Top 8 trends from ICLR 2019

[Twitter thread] Disclaimer: This post doesn’t reflect the view of any of the organizations I’m associated with and is probably peppered with my personal and institutional biases. The Reinforcement Learning section was written by my wonderful intern and colleague Oleksii Hrinchuk.

1. Inclusivity

The organizers pressed the importance of inclusivity in AI by making sure that the first two main talks, the Sasha Rush’s opening remarks and Cynthia Dwork’s invited talk, were about fairness and equality. Some of the worrisome statistics include:

Only 8.6% of presenters and 15% of participants are women.
2/3rd of all the LGBTQ+ researchers aren’t out professionally.
All 8 invited speakers are white.

Diversity at ICLR 2019 — A slide from Sasha Rush's opening remarks

Unfortunately, it still feels like the average AI researcher is unapologetically disinterested. While all other workshops were oversubscribed, the AI for Social Good workshop was pretty empty until Yoshua Bengio showed up. During the multitude of conversations I had at ICLR during, no one ever mentioned diversity except that one time I wondered out loud why I was invited to this one tech event that I didn’t seem to fit in and a good friend said: “A somewhat offensive answer would be because you’re a woman.”

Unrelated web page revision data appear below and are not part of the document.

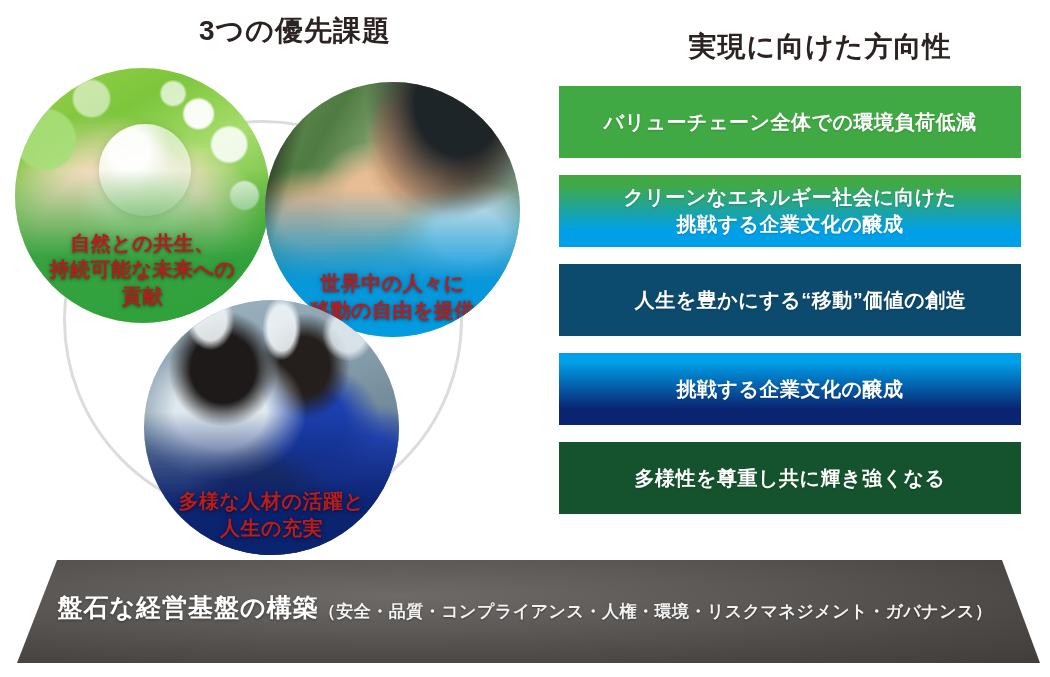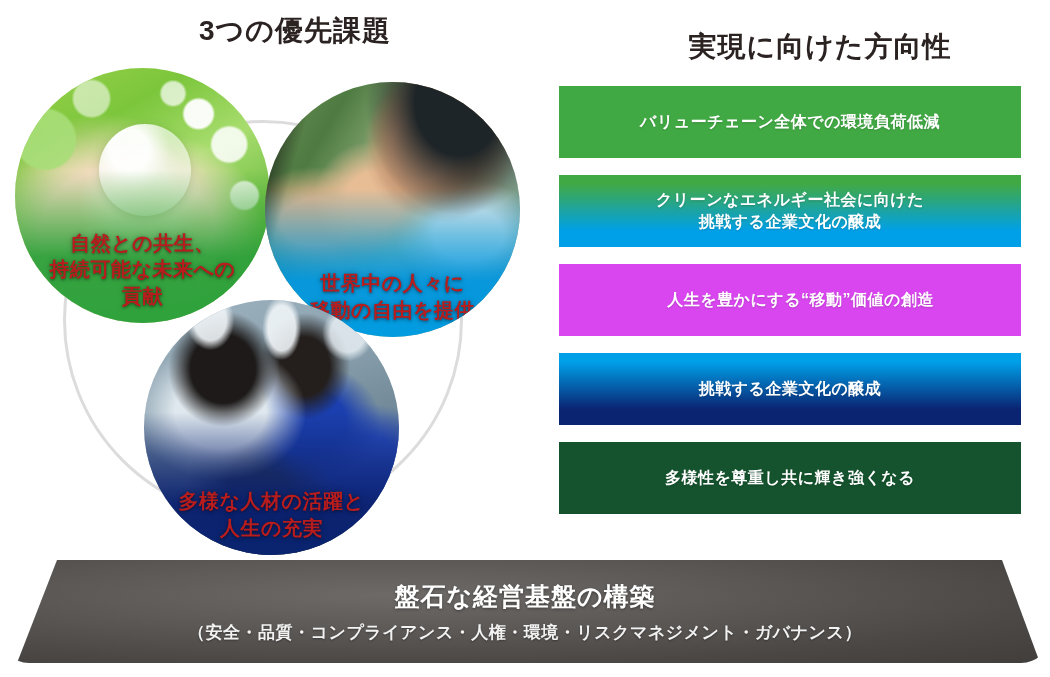--- a/index.html
+++ b/index.html
@@ -140,7 +140,7 @@
   .bar:last-child{margin-bottom:0;}
   .bar span{
     color:#ffffff;
-    font-size:16px;
+    font-size:20px;
     font-weight:700;
     line-height:1.35;
     text-align:center;

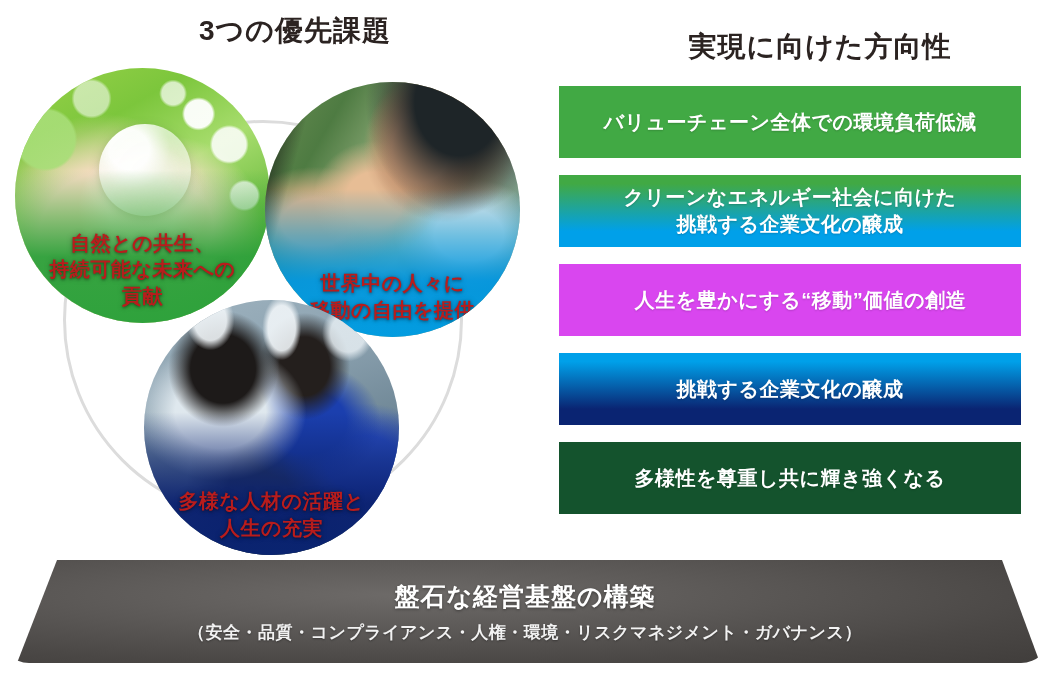--- a/index.html
+++ b/index.html
@@ -222,7 +222,7 @@
       <span>クリーンなエネルギー社会に向けた
 挑戦する企業文化の醸成</span>
     </div>
-    <div class="bar" id="bar-2" style="background: #d946ef; padding-left: 21px;">
+    <div class="bar" id="bar-2" style="background: #0c4a6e; padding-left: 21px;">
       <span>人生を豊かにする“移動”価値の創造</span>
     </div>
     <div class="bar" id="bar-3" style="background: linear-gradient(rgb(0, 160, 233) 12%, rgb(10, 36, 114) 78%); align-items: center;">

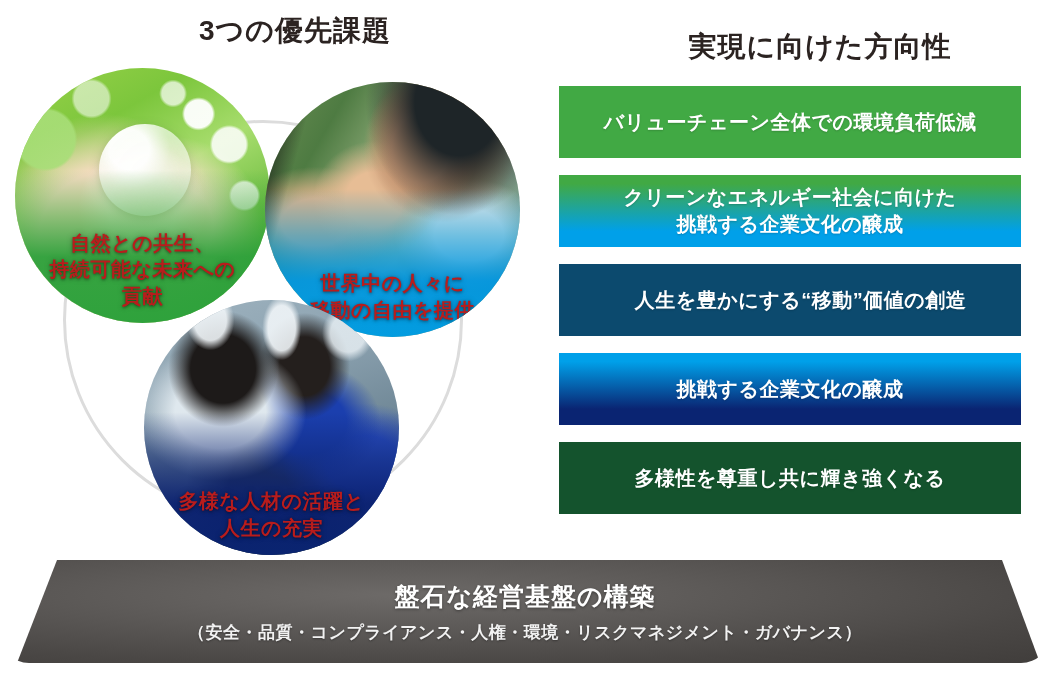--- a/index.html
+++ b/index.html
@@ -158,10 +158,9 @@
     background:
       radial-gradient(ellipse at 38% 34%, #6d6a68 0%, #5b5856 38%, #4a4745 72%, #403d3b 100%);
     display:flex;
-    flex-direction:column;
+    flex-direction:row;
     align-items:center;
     justify-content:center;
-    border-radius:29px;
   }
   .banner .b-title{
     color:#ffffff;

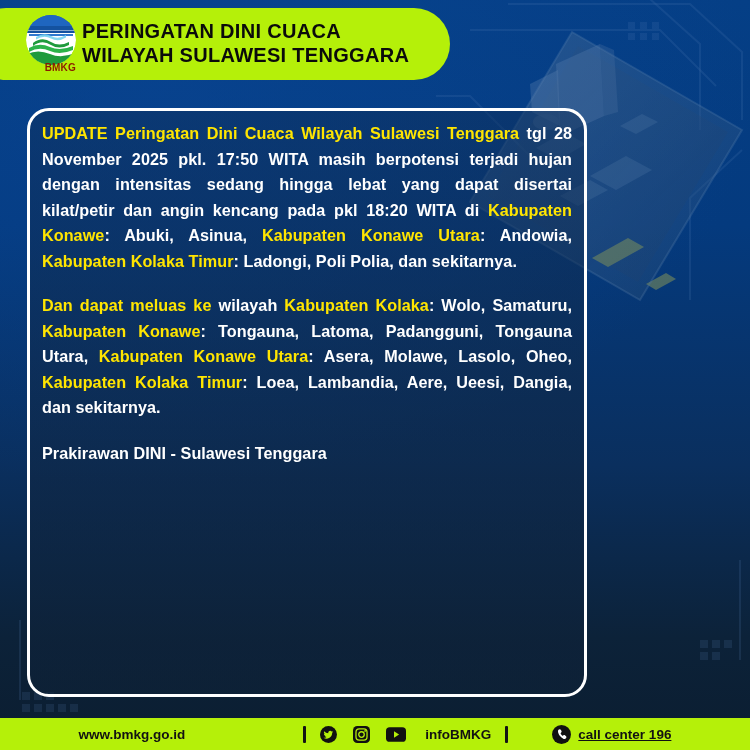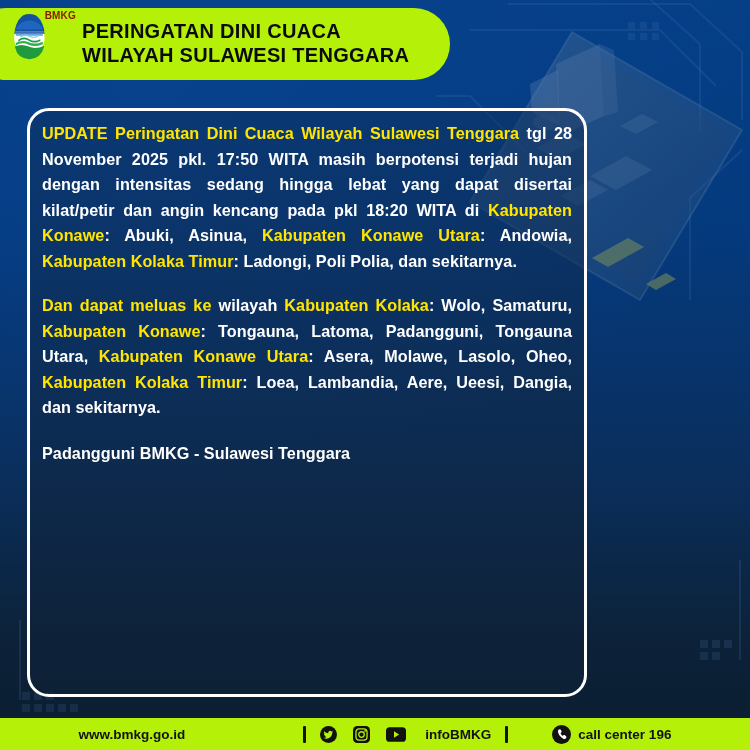--- a/index.html
+++ b/index.html
@@ -30,7 +30,7 @@
   }
   .logo-wrap{
     position:absolute;left:44px;top:50%;transform:translateY(-50%);
-    width:62px;height:62px;display:flex;flex-direction:row;align-items:flex-start;justify-content:center;
+    width:62px;height:62px;display:flex;flex-direction:column;align-items:flex-end;justify-content:center;
   }
   .logo-circle{width:50px;height:50px;border-radius:50%;overflow:hidden;display:block;}
   .logo-text{

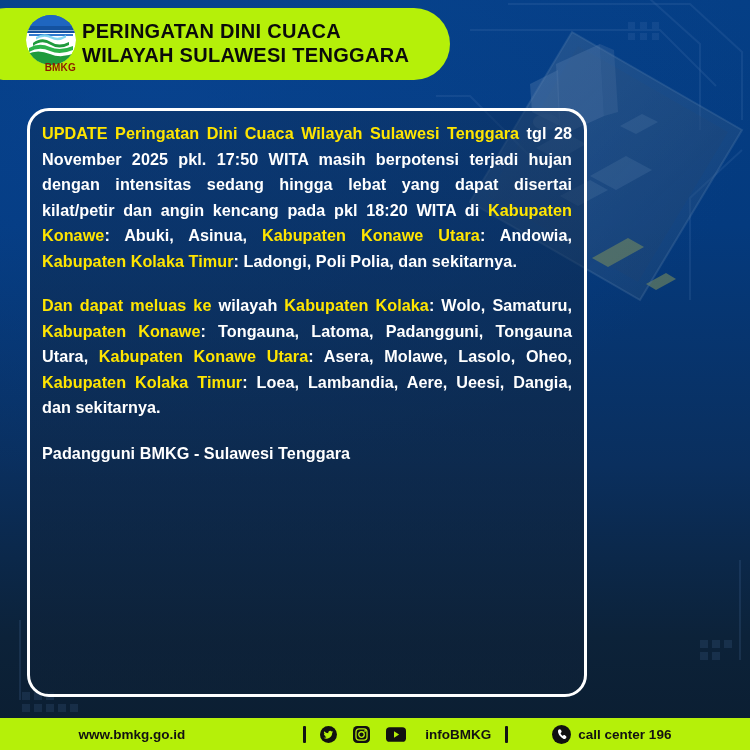--- a/index.html
+++ b/index.html
@@ -187,7 +187,7 @@
       <p class="para"><span class="hl">Dan dapat meluas ke</span><span> wilayah </span><span class="hl">Kabupaten Kolaka</span><span>: Wolo, Samaturu, </span><span class="hl">Kabupaten Konawe</span><span>: Tongauna, Latoma, Padangguni, Tongauna Utara, </span><span class="hl">Kabupaten Konawe Utara</span><span>: Asera, Molawe, Lasolo, Oheo, </span><span class="hl">Kabupaten Kolaka Timur</span><span>: Loea, Lambandia, Aere, Ueesi, Dangia, dan sekitarnya.</span></p>
 
 
-      <p class="para last sign">Padangguni BMKG - Sulawesi Tenggara</p>
+      <p class="para last sign">Prakirawan DINI - Sulawesi Tenggara</p>
     </div>
   </div>
 

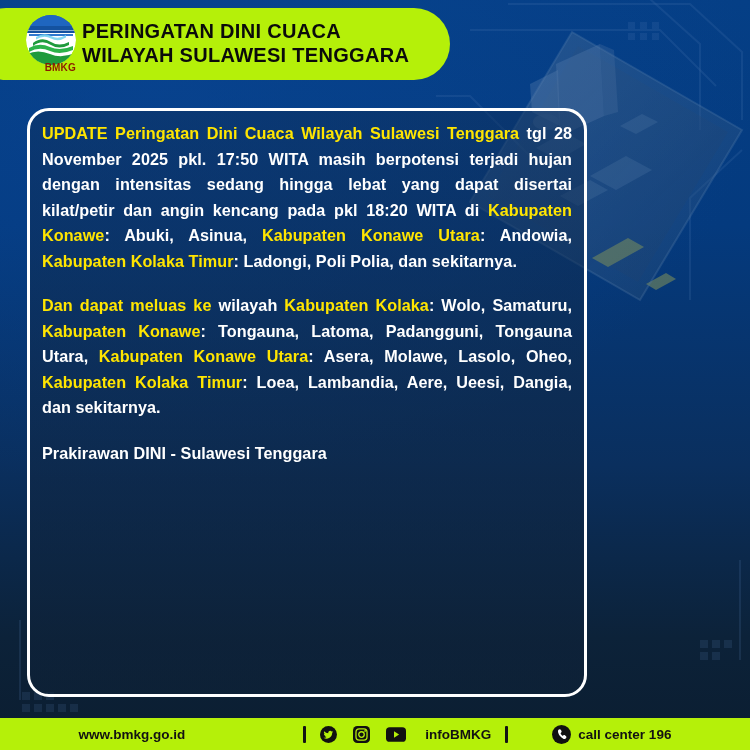--- a/index.html
+++ b/index.html
@@ -76,7 +76,7 @@
   }
   .f-social{display:flex;align-items:center;gap:16px;}
   .f-handle{font-size:13.5px;font-weight:bold;color:#121212;margin-left:3px;}
-  .f-call{display:flex;align-items:center;gap:7px;}
+  .f-call{display:flex;align-items:center;gap:7px;text-decoration:underline;}
   .f-calltext{font-size:13.5px;font-weight:bold;color:#121212;}
   .gap-a{width:118px;}
   .gap-b{width:14px;}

One reason is that the topic isn’t “technical”, and therefore spending time on it won’t help advancing your career in research. Another is that there’s still some stigma against social advocacy. A friend once told me to ignore a dude who was trolling me in a group chat because “he likes to make fun of people who talk about equality and diversity.” I have friends who wouldn’t discuss anything on diversity online because they don’t want to be “associated with that kind of topic.”

2. Unsupervised representation learning & transfer learning

A major goal of unsupervised representation learning is to discover useful data representations from unlabeled data to use for subsequent tasks. In Natural Language Processing, unsupervised representation learning is often done with language modeling. The representations learned are then used for tasks such as sentiment analysis, name entity recognition, and machine translation.

Some of the most exciting papers coming out in the last year are about unsupervised representation learning in natural language processing, starting with ELMo (Peters et al.), ULMFiT (Howard et al.), OpenAI’s GPT (Radford et al.), BERT (Devlin et al.), and of course, the too-dangerous-to-be-released GPT-2 (Radford et al.).

The full GPT-2 model was demoed at ICLR and it’s terrifyingly good. You can enter almost any prompt and it’d write the rest of the article. It can write buzzfeed articles, fanfiction, scientific papers, even definitions of made-up words. But it doesn’t sound entirely human yet. The team is working on GPT-3, bigger and hopefully better. I can’t wait to see what it can produce.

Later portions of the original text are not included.